Thanks for the LINK! I have an old crochet magazine and it has a crochet cotton yarn bowl pattern that is similar to this one that I made for a birthday gift for a friend. Now I will be cutting strips of my fabric and trying one this way


----------



## yona (Feb 7, 2011)

Very cute. Pinned it.


----------



## maureenb (Apr 1, 2011)

Keiko said:


> I don't know where that is. I live one hour from Bradford, one hour from Olean (N.Y..), and near the New York line. There are a lot of Pennsylvania readers but none live anywhere near Coudersport, where I live.


we're an hour east of Hershey,an hour weat of Allentown,just over the Lancaster County line.


----------



## Louette (May 9, 2011)

mama879 said:


> Wish I could crochet.
> http://www.simplynotable.com/2016/crocheted-yarn-bowl-crochet-pattern/


If we lived closer I'd gladly make you one. I really like the look but I wonder if the threads of the fabric yarn wouldn't catch on you knitting yarn. I've made several mug rugs, placemats and rugs in this manner and it's just my opinion that those threads might be a problem.
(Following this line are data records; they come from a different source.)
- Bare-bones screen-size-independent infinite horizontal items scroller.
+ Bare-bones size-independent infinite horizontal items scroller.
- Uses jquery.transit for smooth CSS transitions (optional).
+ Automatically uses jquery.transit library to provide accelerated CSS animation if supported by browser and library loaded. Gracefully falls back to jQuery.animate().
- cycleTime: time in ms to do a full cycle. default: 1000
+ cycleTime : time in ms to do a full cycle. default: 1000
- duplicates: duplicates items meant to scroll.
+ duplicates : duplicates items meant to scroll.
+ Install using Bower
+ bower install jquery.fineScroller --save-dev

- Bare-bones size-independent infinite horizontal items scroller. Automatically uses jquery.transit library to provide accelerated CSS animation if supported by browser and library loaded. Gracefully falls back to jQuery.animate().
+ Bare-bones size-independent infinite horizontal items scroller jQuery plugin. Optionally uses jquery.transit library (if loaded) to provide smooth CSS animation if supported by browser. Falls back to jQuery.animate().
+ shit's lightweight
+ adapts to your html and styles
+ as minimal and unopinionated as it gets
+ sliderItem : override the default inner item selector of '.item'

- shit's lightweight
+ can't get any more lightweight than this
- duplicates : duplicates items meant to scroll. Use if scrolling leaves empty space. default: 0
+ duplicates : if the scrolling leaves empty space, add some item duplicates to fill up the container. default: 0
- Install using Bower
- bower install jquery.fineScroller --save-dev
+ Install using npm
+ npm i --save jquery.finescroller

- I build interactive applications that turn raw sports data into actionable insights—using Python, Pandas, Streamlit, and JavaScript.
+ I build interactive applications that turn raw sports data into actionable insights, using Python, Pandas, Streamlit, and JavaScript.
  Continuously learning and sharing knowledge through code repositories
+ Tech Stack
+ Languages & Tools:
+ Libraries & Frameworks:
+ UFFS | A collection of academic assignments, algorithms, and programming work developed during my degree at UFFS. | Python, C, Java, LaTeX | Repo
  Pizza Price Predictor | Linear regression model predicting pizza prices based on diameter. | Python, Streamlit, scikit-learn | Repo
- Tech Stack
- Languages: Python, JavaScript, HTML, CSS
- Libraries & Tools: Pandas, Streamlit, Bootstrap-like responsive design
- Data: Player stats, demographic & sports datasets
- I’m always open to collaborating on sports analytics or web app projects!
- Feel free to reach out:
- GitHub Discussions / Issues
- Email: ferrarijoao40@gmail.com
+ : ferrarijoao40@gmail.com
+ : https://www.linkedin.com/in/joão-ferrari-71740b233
I'll bet you could do this after watching some YouTube ! Good luck.


----------



## crochetknit Deb (Sep 18, 2012)

mama879 said:


> Wish I could crochet.
> http://www.simplynotable.com/2016/crocheted-yarn-bowl-crochet-pattern/


There are instructions on the web as well as books to convert crochet to knit and
vice versa.


----------



## auntycarol (Mar 24, 2012)

Love it, thanks so much for the link.


----------



## martyr (Feb 15, 2011)

Thanks so much for this link looks like the kind of quick project great for car, scrap busting etc.. :sm24: :sm24:


----------